Модели репликации ДНК:

а - полуконсервативная, б - консервативная, в - дисперсионная.

Родительские цепи изображены в виде красных лент, вновь синтезированные

показаны синим цветом.

Участок ДНК, в котором репликация уже завершилась, выглядит как пузырек или "глазок" в нереплицированной ДНК. Репликационные глазки образуются в тех местах, где находятся специфические последовательности – точки начала репликации (origin of replication). Они состоят примерно из 300 нуклеотидов. С ориджина ими связываются инициаторные белки репликации.

Для того, чтобы цепи ДНК разъединились, функционирует особый фермент – ДНК-хеликаза, который связывается с инициаторными белками. Этот фермент движется по одиночной цепи ДНК и, встречая участок двойной спирали, он разрывает водородные связи между основаниями, разделяет цепи и продвигает репликационную вилку.

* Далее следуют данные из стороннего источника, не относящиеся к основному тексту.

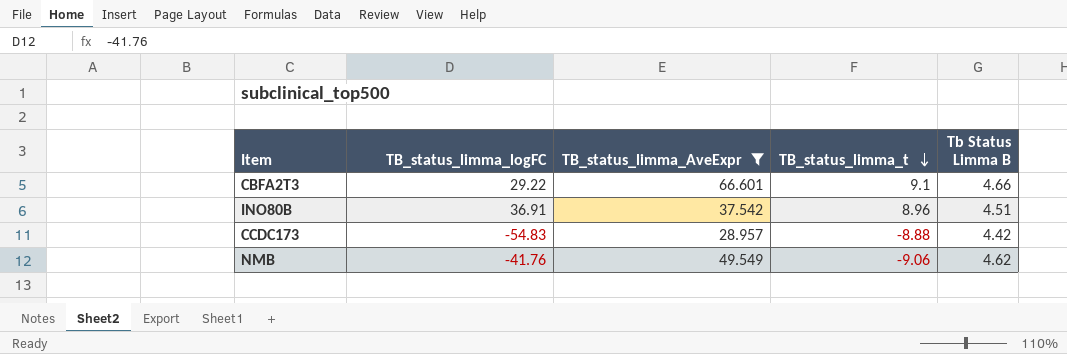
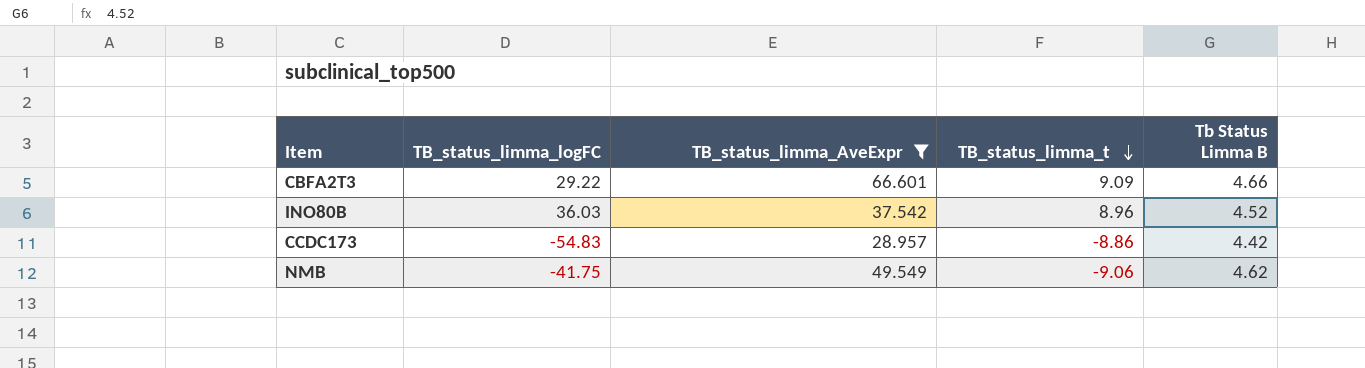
CBFA2T3 | TB_status_limma_t: 9.1 -> 9.09
INO80B | TB_status_limma_logFC: 36.91 -> 36.03
INO80B | Tb Status Limma B: 4.51 -> 4.52
CCDC173 | TB_status_limma_t: -8.88 -> -8.86
NMB | TB_status_limma_logFC: -41.76 -> -41.75

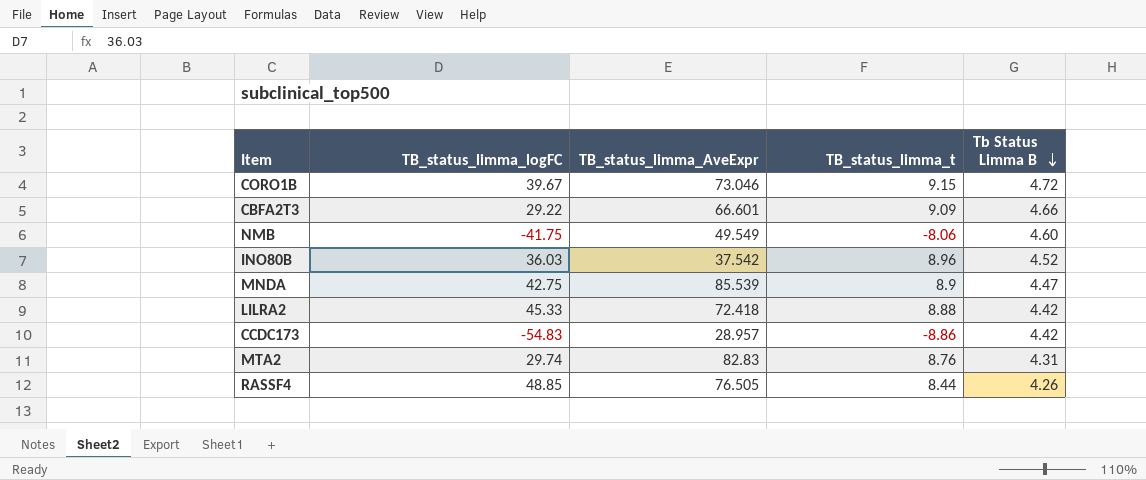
filter: TB_status_limma_AveExpr <= 66.601 -> none
row order: TB_status_limma_t descending -> Tb Status Limma B descending
NMB | TB_status_limma_t: -9.06 -> -8.06
NMB | Tb Status Limma B: 4.62 -> 4.60

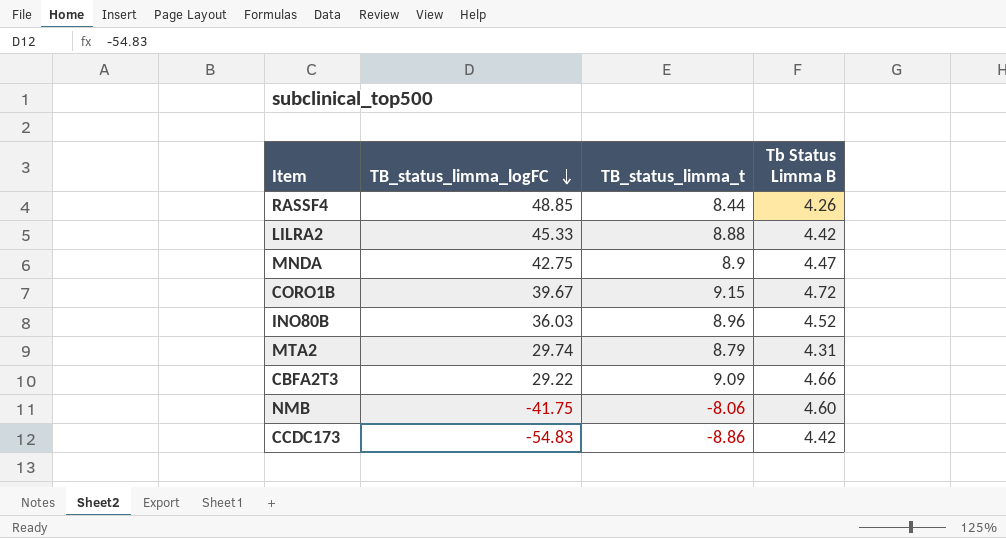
row order: Tb Status Limma B descending -> TB_status_limma_logFC descending
column TB_status_limma_AveExpr | position: 3 -> none
MTA2 | TB_status_limma_t: 8.76 -> 8.79

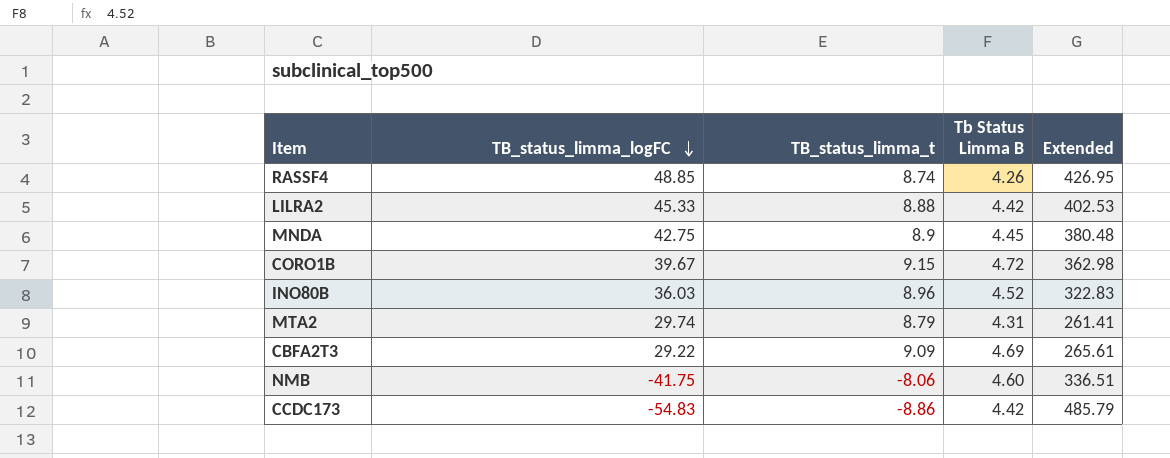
column Extended | formula: none -> [TB_status_limma_logFC] * [TB_status_limma_t]
RASSF4 | TB_status_limma_t: 8.44 -> 8.74
MNDA | Tb Status Limma B: 4.47 -> 4.45
CBFA2T3 | Tb Status Limma B: 4.66 -> 4.69

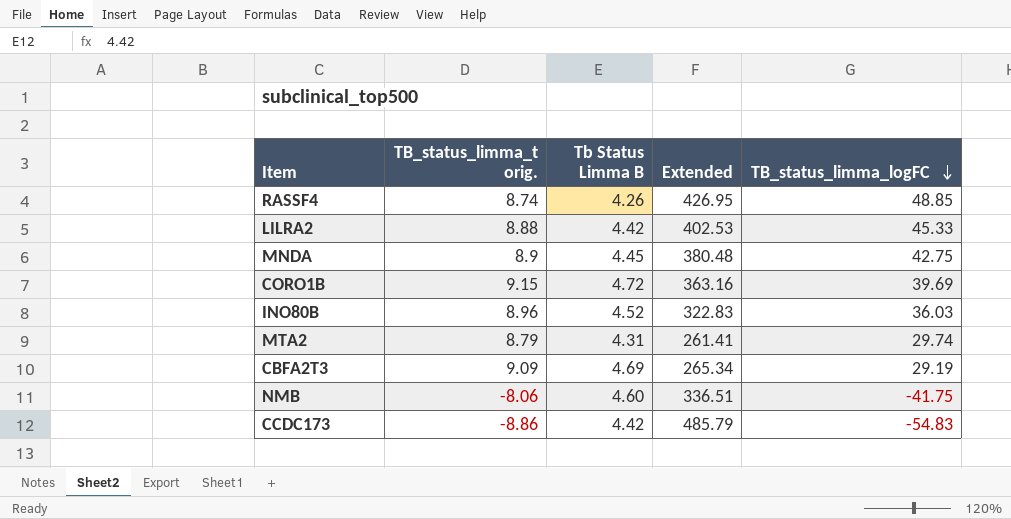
column name: TB_status_limma_t -> TB_status_limma_t orig.
column TB_status_limma_logFC | position: 2 -> 5
CORO1B | Extended: 362.98 -> 363.16
CORO1B | TB_status_limma_logFC: 39.67 -> 39.69
CBFA2T3 | Extended: 265.61 -> 265.34
CBFA2T3 | TB_status_limma_logFC: 29.22 -> 29.19

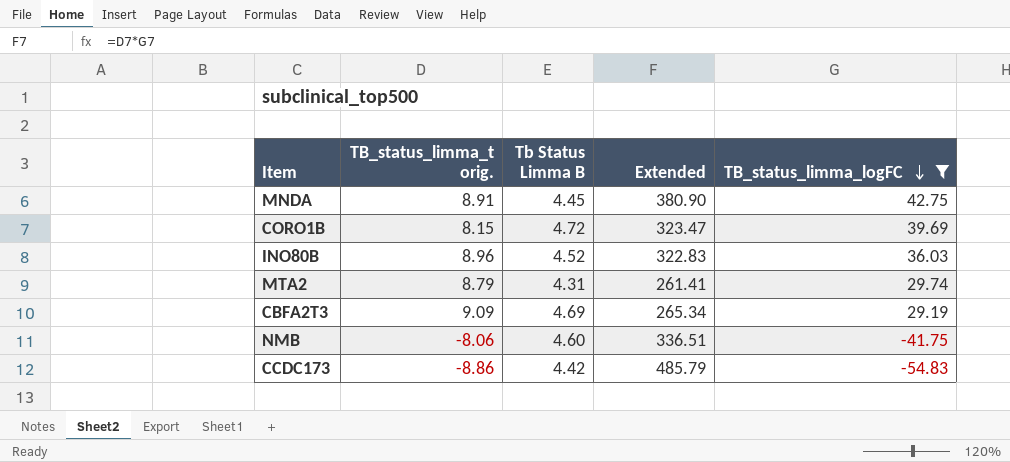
filter: none -> TB_status_limma_logFC <= 42.75
MNDA | TB_status_limma_t orig.: 8.9 -> 8.91
MNDA | Extended: 380.48 -> 380.90
CORO1B | TB_status_limma_t orig.: 9.15 -> 8.15
CORO1B | Extended: 363.16 -> 323.47

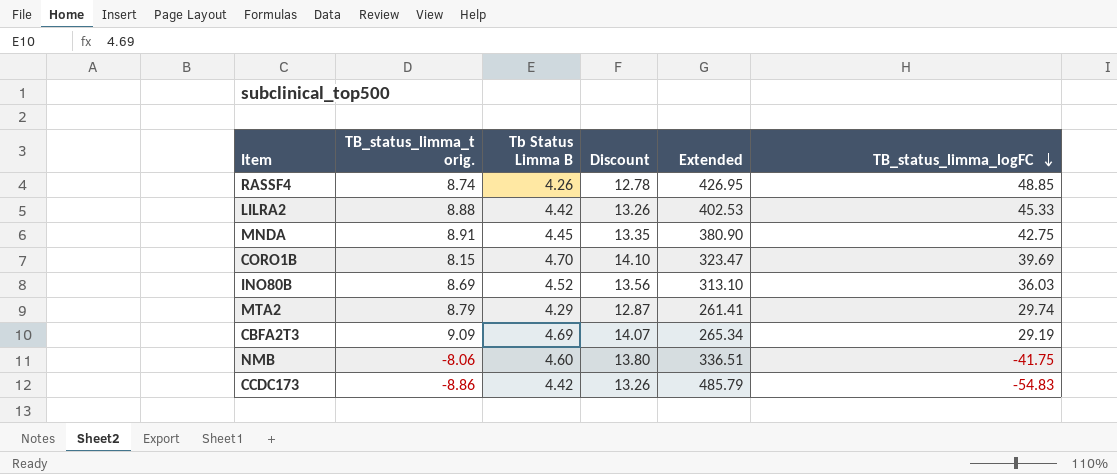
filter: TB_status_limma_logFC <= 42.75 -> none
column Discount | formula: none -> [Tb Status Limma B] * 3
CORO1B | Tb Status Limma B: 4.72 -> 4.70
INO80B | TB_status_limma_t orig.: 8.96 -> 8.69
INO80B | Extended: 322.83 -> 313.10
MTA2 | Tb Status Limma B: 4.31 -> 4.29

Субстратом для ДНК-полимеразы являются дезоксирибонуклеозид-трифосфаты (дНТФ), полимеризующиеся на одноцепочечной матрице. ДНК-полимеразы последовательно наращивают одну нить ДНК, шаг за шагом присоединяя к ней следующие звенья в направлении от 5' к 3' концу. В клетках присутствуют несколько разных типов ДНКполимераз, выполняющих различные функции и имеющих разное строение: они могут быть построены из различного количества белковых цепей (субъединиц), от одной до десятков. Однако, все они работают на любых последовательностях нуклеотидов матрицы; задача этих ферментов - сделать точную копию каждой матрицы.

Генетический материал живых организмов имеет огромные размеры и реплицируется с высокой точностью. В среднем, в процессе воспроизведения генома млекопитающего, состоящего из ДНК длиной 3 млрд. пар нуклеотидов, возникает не более трех ошибок. При этом ДНК синтезируется чрезвычайно быстро (скорость ее полимеризации колеблется в пределах от 500 нуклеотидов в секунду у бактерий до 50 нуклеотидов в секунду у млекопитающих).

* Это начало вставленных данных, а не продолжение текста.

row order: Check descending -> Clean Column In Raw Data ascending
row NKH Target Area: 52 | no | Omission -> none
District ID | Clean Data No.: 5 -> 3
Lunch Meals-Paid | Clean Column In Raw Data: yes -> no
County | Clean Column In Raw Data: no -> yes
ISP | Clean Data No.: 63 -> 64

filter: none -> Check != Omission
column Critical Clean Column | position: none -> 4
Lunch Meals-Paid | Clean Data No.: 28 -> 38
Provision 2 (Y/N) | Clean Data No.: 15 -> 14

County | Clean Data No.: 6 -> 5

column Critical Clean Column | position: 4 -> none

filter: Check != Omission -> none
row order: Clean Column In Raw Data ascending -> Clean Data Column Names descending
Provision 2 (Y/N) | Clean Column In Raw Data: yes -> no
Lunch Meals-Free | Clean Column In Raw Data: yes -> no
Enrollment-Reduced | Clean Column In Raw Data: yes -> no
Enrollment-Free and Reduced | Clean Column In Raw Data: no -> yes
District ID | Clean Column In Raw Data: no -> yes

Высокая точность репликации, наряду с ее высокой скоростью, обеспечивается наличием специальных механизмов, осуществляющих коррекцию, т.е. устраняющих ошибки.

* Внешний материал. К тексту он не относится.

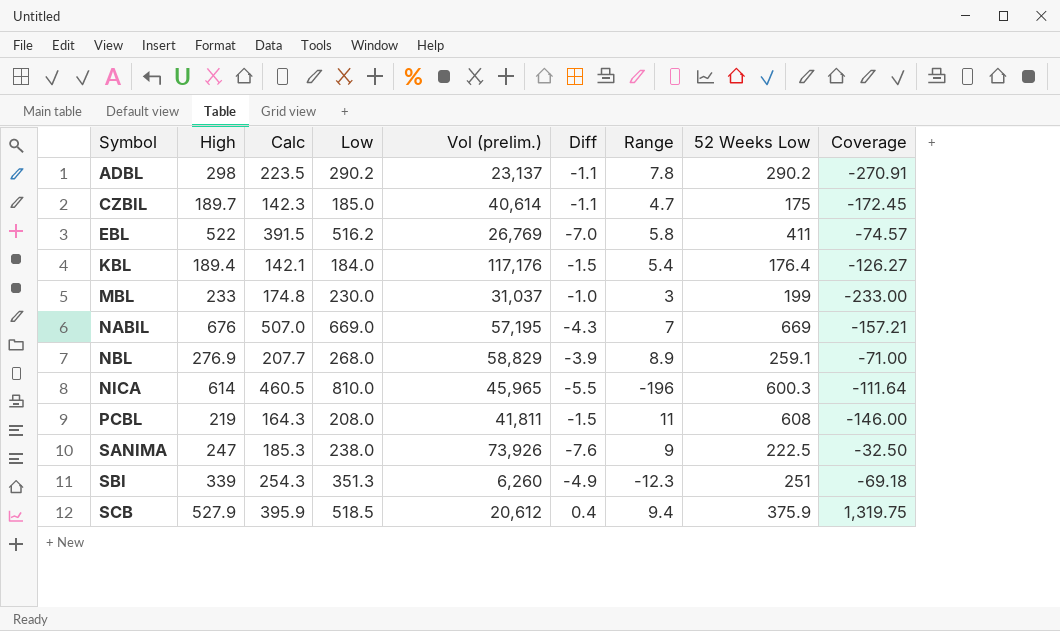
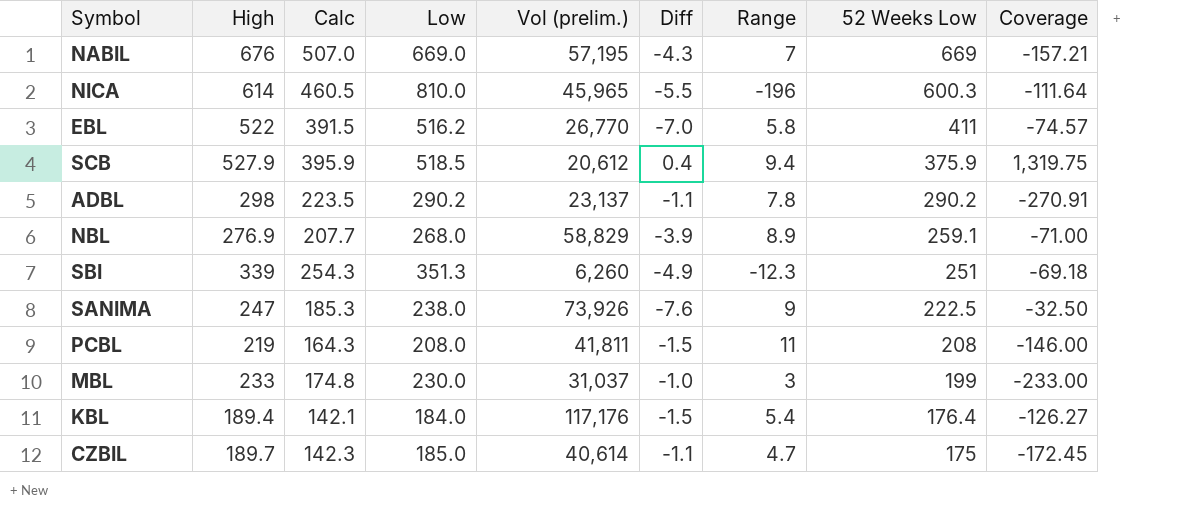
row order: Symbol ascending -> 52 Weeks Low descending
EBL | Vol (prelim.): 26,769 -> 26,770
PCBL | 52 Weeks Low: 608 -> 208

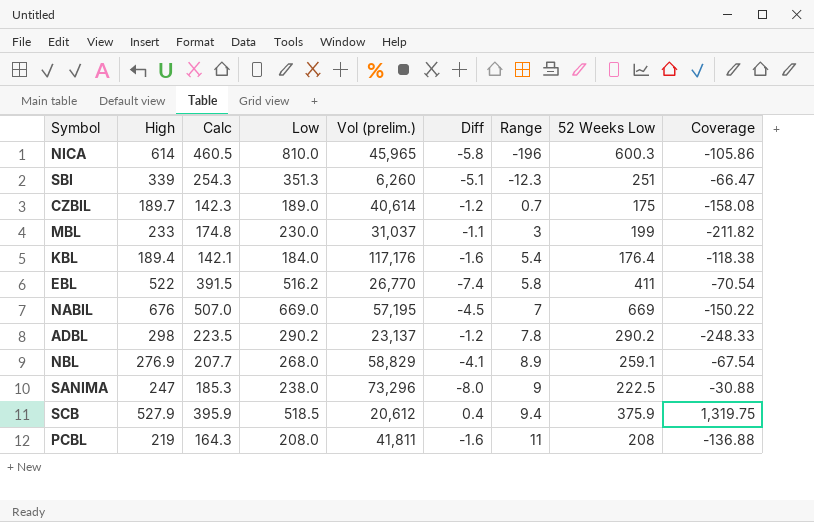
row order: 52 Weeks Low descending -> Range ascending
NICA | Diff: -5.5 -> -5.8
NICA | Coverage: -111.64 -> -105.86
SBI | Diff: -4.9 -> -5.1
SBI | Coverage: -69.18 -> -66.47
CZBIL | Low: 185.0 -> 189.0
CZBIL | Diff: -1.1 -> -1.2
CZBIL | Range: 4.7 -> 0.7
CZBIL | Coverage: -172.45 -> -158.08
MBL | Diff: -1.0 -> -1.1
MBL | Coverage: -233.00 -> -211.82
KBL | Diff: -1.5 -> -1.6
KBL | Coverage: -126.27 -> -118.38
EBL | Diff: -7.0 -> -7.4
EBL | Coverage: -74.57 -> -70.54
NABIL | Diff: -4.3 -> -4.5
NABIL | Coverage: -157.21 -> -150.22
ADBL | Diff: -1.1 -> -1.2
ADBL | Coverage: -270.91 -> -248.33
NBL | Diff: -3.9 -> -4.1
NBL | Coverage: -71.00 -> -67.54
SANIMA | Vol (prelim.): 73,926 -> 73,296
SANIMA | Diff: -7.6 -> -8.0
SANIMA | Coverage: -32.50 -> -30.88
PCBL | Diff: -1.5 -> -1.6
PCBL | Coverage: -146.00 -> -136.88

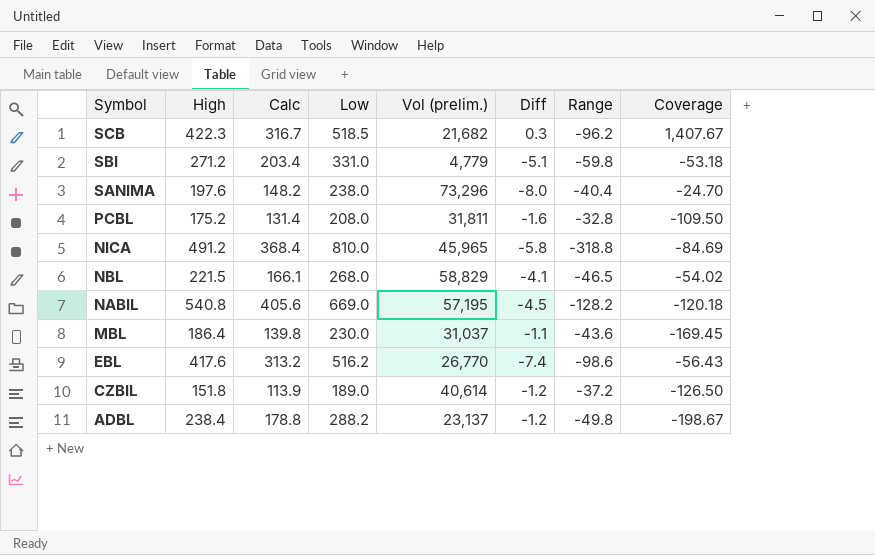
row order: Range ascending -> Symbol descending
column 52 Weeks Low | position: 8 -> none
row KBL: 189.4 | 142.1 | 184.0 | 117,176 | -1.6 | 5.4 | 176.4 | -118.38 -> none
SCB | High: 527.9 -> 422.3
SCB | Calc: 395.9 -> 316.7
SCB | Vol (prelim.): 20,612 -> 21,682
SCB | Diff: 0.4 -> 0.3
SCB | Range: 9.4 -> -96.2
SCB | Coverage: 1,319.75 -> 1,407.67
SBI | High: 339 -> 271.2
SBI | Calc: 254.3 -> 203.4
SBI | Low: 351.3 -> 331.0
SBI | Vol (prelim.): 6,260 -> 4,779
SBI | Range: -12.3 -> -59.8
SBI | Coverage: -66.47 -> -53.18
SANIMA | High: 247 -> 197.6
SANIMA | Calc: 185.3 -> 148.2
SANIMA | Range: 9 -> -40.4
SANIMA | Coverage: -30.88 -> -24.70
PCBL | High: 219 -> 175.2
PCBL | Calc: 164.3 -> 131.4
PCBL | Vol (prelim.): 41,811 -> 31,811
PCBL | Range: 11 -> -32.8
PCBL | Coverage: -136.88 -> -109.50
NICA | High: 614 -> 491.2
NICA | Calc: 460.5 -> 368.4
NICA | Range: -196 -> -318.8
NICA | Coverage: -105.86 -> -84.69
NBL | High: 276.9 -> 221.5
NBL | Calc: 207.7 -> 166.1
NBL | Range: 8.9 -> -46.5
NBL | Coverage: -67.54 -> -54.02
NABIL | High: 676 -> 540.8
NABIL | Calc: 507.0 -> 405.6
NABIL | Range: 7 -> -128.2
NABIL | Coverage: -150.22 -> -120.18
MBL | High: 233 -> 186.4
MBL | Calc: 174.8 -> 139.8
MBL | Range: 3 -> -43.6
MBL | Coverage: -211.82 -> -169.45
EBL | High: 522 -> 417.6
EBL | Calc: 391.5 -> 313.2
EBL | Range: 5.8 -> -98.6
EBL | Coverage: -70.54 -> -56.43
CZBIL | High: 189.7 -> 151.8
CZBIL | Calc: 142.3 -> 113.9
CZBIL | Range: 0.7 -> -37.2
CZBIL | Coverage: -158.08 -> -126.50
ADBL | High: 298 -> 238.4
ADBL | Calc: 223.5 -> 178.8
ADBL | Low: 290.2 -> 288.2
ADBL | Range: 7.8 -> -49.8
ADBL | Coverage: -248.33 -> -198.67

Суть механизма коррекции заключается в том, что ДНК-полимеразы дважды проверяют соответствие каждого нуклеотида матрице: один раз перед включением его в состав растущей цепи, второй раз перед тем, как включить следующий нуклеотид. Очередная фосфодиэфирная связь синтезируется лишь в том случае, если последний нуклеотид растущей цепи ДНК образовал правильную уотсон-криковскую пару с соответствующим нуклеотидом матрицы.